I went up to her and gave her a strong hug filled with a want for comfort, a want to know that everything would turn out alright. She returned the hug, though it was without the comfort and the knowledge that I longed for. Instead her hug was an exact replica of mine, filled with the same want and need for knowledge. I bent down and tenderly kissed her lips then sighed. Was it wrong that I still showed affection for her? Was it disrespectful to the thousands dead from the war?

She seemed to sense my thoughts and gave my waist a tight squeeze before letting go and heading to our room. I stared after her for a moment before I came back to my senses and went and grabbed a bottle of firewhisky. I sat down at the table and started drowning my sorrows in the bottle of smoldering hot alcohol. Stuck reliving memories of the war was not an ideal way to spend the rest of your life, but between a mixture of firewhisky and Ginny, the pain seemed to be numbed, if only a bit.

Again, I sighed. If only there was a way that I could change things. If only I could somehow go back or send a message back that would alter the war. I knew it was dangerous, but how does a little hope hurt? I took another sip and noticed the bottle was almost empty. I'd have to slow down before I ended up completely pissed. Usually I wouldn't really care, but Ginny would refuse to give me a hangover potion and I had a Ministry commemoration event to attend to the next day to honor the end of the war and those who died fighting for the freedom of Wizarding Britain. I really didn't care for the Ministry or the public, but I'd go to honor those who gave their lives to give me more time to take down that monster, and I didn't want to do that pissed.

I took a last sip of the bottle empting it of all liquid. I threw it in the garbage then made my way back upstairs to my room slightly tipsy. It would wear off by morning, or at least I hoped it would. Either way, it's easier to deal with being tipsy then pissed out of your mind.
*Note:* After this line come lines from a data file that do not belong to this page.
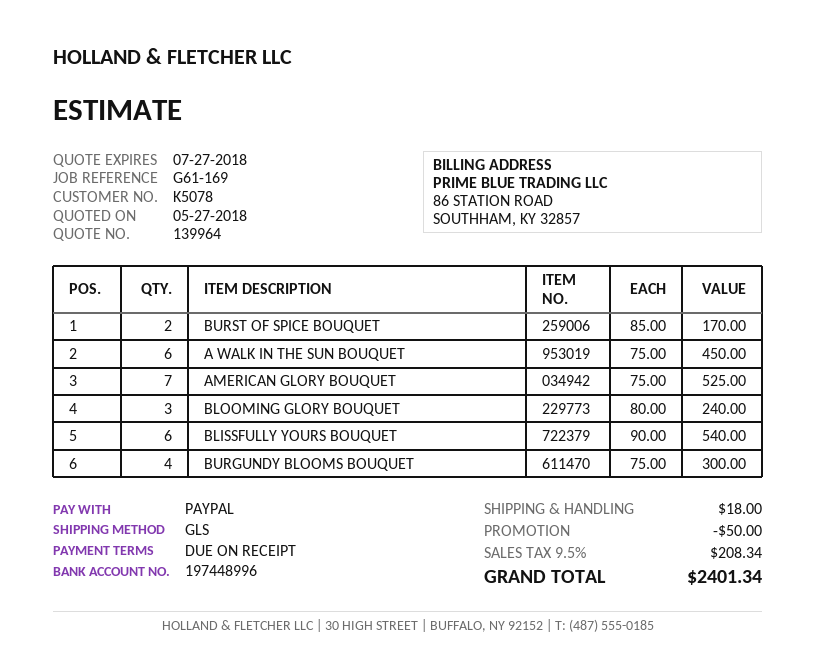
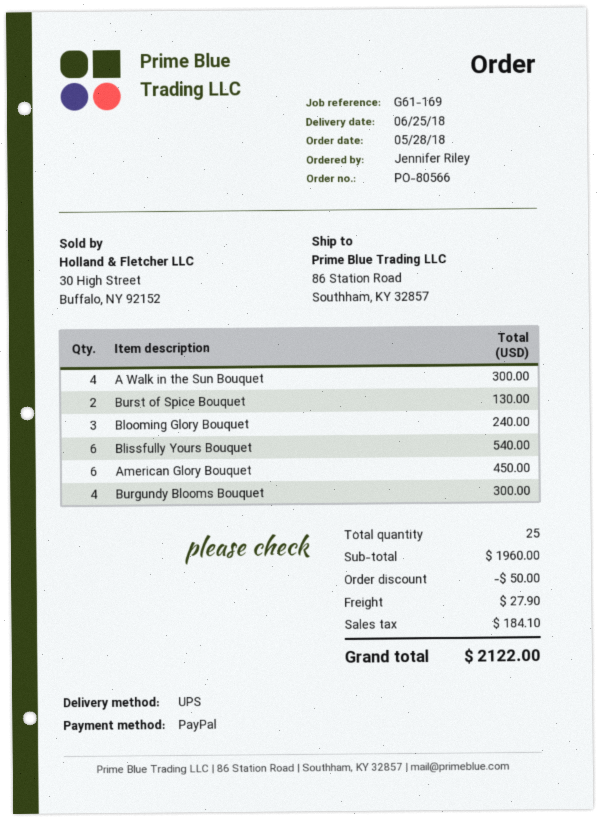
shipping method: GLS -> UPS
BURST OF SPICE BOUQUET: 2 for 170.00 -> 2 for 130.00
A WALK IN THE SUN BOUQUET: 6 for 450.00 -> 4 for 300.00
AMERICAN GLORY BOUQUET: 7 for 525.00 -> 6 for 450.00
shipping: 18.00 -> 27.90
tax: 208.34 -> 184.10
total: 2401.34 -> 2122.00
Once in my rather small room, I stripped to my boxers and took a look at my body. It was easy to notice the signs of fatigue and not eating on my body. Maybe it would be better to kill myself with a curse, that way I wouldn't suffer like I would if I kept starving myself to death. For what seemed like the hundredth time that day I sighed, and shook myself out of suicidal thoughts. I climbed in bed and lay down next to Ginny's already sleeping form. Though it wasn't a peaceful sleep, she was twisting and turning in an obvious nightmare. I wrapped my arms around her and pulled her closer to me and she immediately settled down. Sometimes it still shocked me the calming effect we had on each other, even when asleep.
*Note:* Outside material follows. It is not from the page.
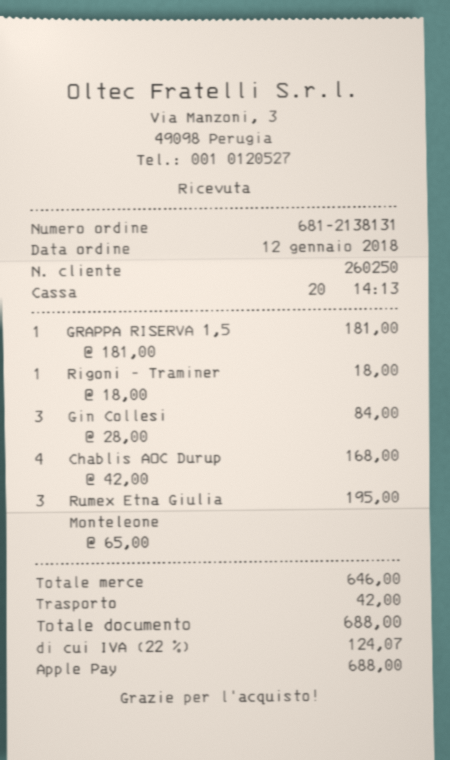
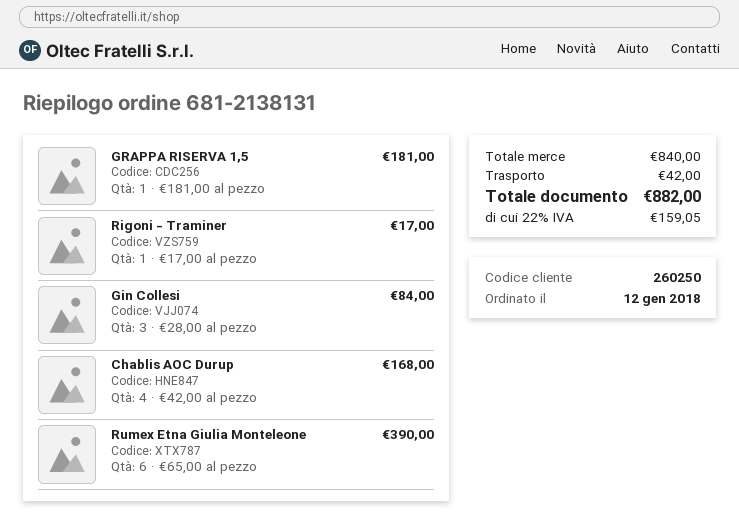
Rigoni - Traminer: 1 x 18.00 = 18.00 -> 1 x 17.00 = 17.00
Rumex Etna Giulia Monteleone: 3 x 65.00 = 195.00 -> 6 x 65.00 = 390.00
subtotal: 646.00 -> 840.00
tax: 22% = 124.07 -> 22% = 159.05
total: 688.00 -> 882.00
I let my thoughts wonder to where I would've been without this beautiful creature in my life. I would probably have ended up dead before the war even started in earnest. Even if I made through the war without her, I wouldn't be here right now. I could say without a doubt that she was the reason that I was still here, the reason I haven't moved on to the next great adventure as Albus liked to call it. I was pretty sure she felt the same way. With that thought my body and mind relaxed and I fell into the first peaceful night of sleep I've had since Ginny left for vacation.

The next morning found both of us frantically getting dressed up in formal muggle clothes. After the war ended, neither of us was fond of anything that reminded us of the wizarding world, unless of course it was alcohol. We were strange that way, but everything else reminded us of what we lost. There was not a magical thing in their little flat except for a cabinet full of wizard's strongest alcohol and their wands, and they mainly kept those with them due to their paranoia which was fostered and nurtured by the war and Voldemort.
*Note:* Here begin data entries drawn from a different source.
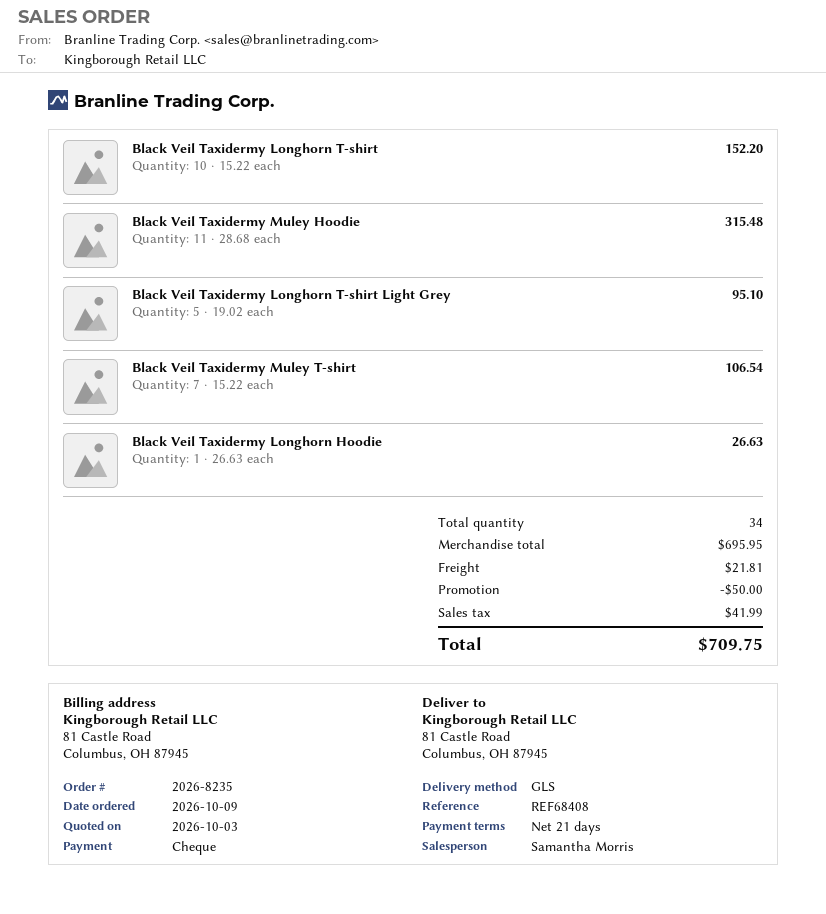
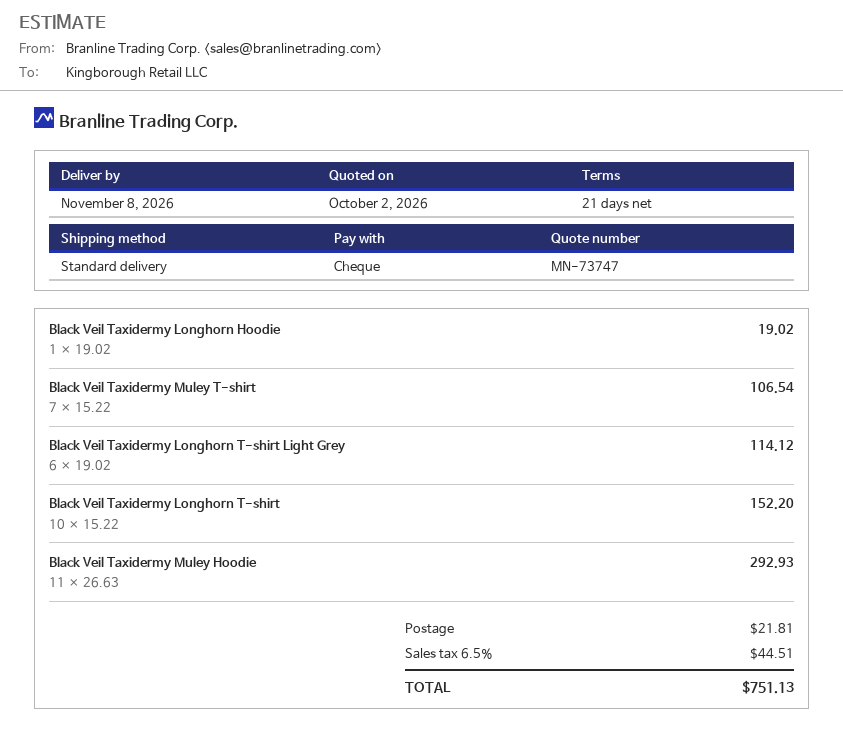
quote date: 2026-10-03 -> 2026-10-02
shipping method: GLS -> standard
Black Veil Taxidermy Muley Hoodie: 11 x 28.68 = 315.48 -> 11 x 26.63 = 292.93
Black Veil Taxidermy Longhorn T-shirt Light Grey: 5 x 19.02 = 95.10 -> 6 x 19.02 = 114.12
Black Veil Taxidermy Longhorn Hoodie: 1 x 26.63 = 26.63 -> 1 x 19.02 = 19.02
discount: 50.00 -> none
tax: 41.99 -> 44.51
total: 709.75 -> 751.13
A muttered curse from Ginny shook me from my thoughts and reminded me that we only had ten minutes to get dressed and ready for this Ministry event. I put on my belt and finished tying my shoes then waited patiently for Ginny to finish getting dressed before I grabbed her and apparated us both to the designated field that the Ministry set up the ceremony (more like celebration on the public's point of view).

When we got there we were greeted by the new Minister, and one of the few surviving members of the Order of the Phoenix, Kingsley Shacklebolt.

"Thanks for coming Harry. I know you hate anything to do with our world and especially anything to do with the public, but it means a lot to have you here."

"No problem Kingsley, I wasn't the only one that lost people during the war. The least I can do for those that suffered is to show up at functions that are meant to remember their sacrifice." I replied, "But it seems as if others feel the need to celebrate rather than remember," I added viewing someone set off a bunch of fireworks that spelled "Victory."

Kingsley shrugged and said, "At least they have something to be happy about."

I nodded, then grabbed Ginny's hand and dragged her to several people that they recognized and lost someone during the war. Throughout the day my mind kept drifting to the thoughts I was having yesterday. I knew there were books about advanced forms of time travel in the Department of Mysteries. Remembering this, I was tempted to just drop what I was doing and ask the Unspeakables to give me the book, they owed me anyway.

Later that day found us back in our flat. We were sitting on the couch with the T.V. on and a bottle of firewhisky in each of our hands. Well, an empty one in Ginny's and her head in my lap, and a light snoring sound escaping her lips with each breath she took. I started absently running my fingers through her hair as I took another sip of firewhisky. My thoughts have not strayed far from the book that was locked up in the Department of Mysteries. Eventually my mind was made up, I would go to the Ministry of Magic tomorrow and call in the huge favor the Unspeakables owed me and get that book. With that thought I fell asleep on the couch with a faint smile on my face, my first one in years.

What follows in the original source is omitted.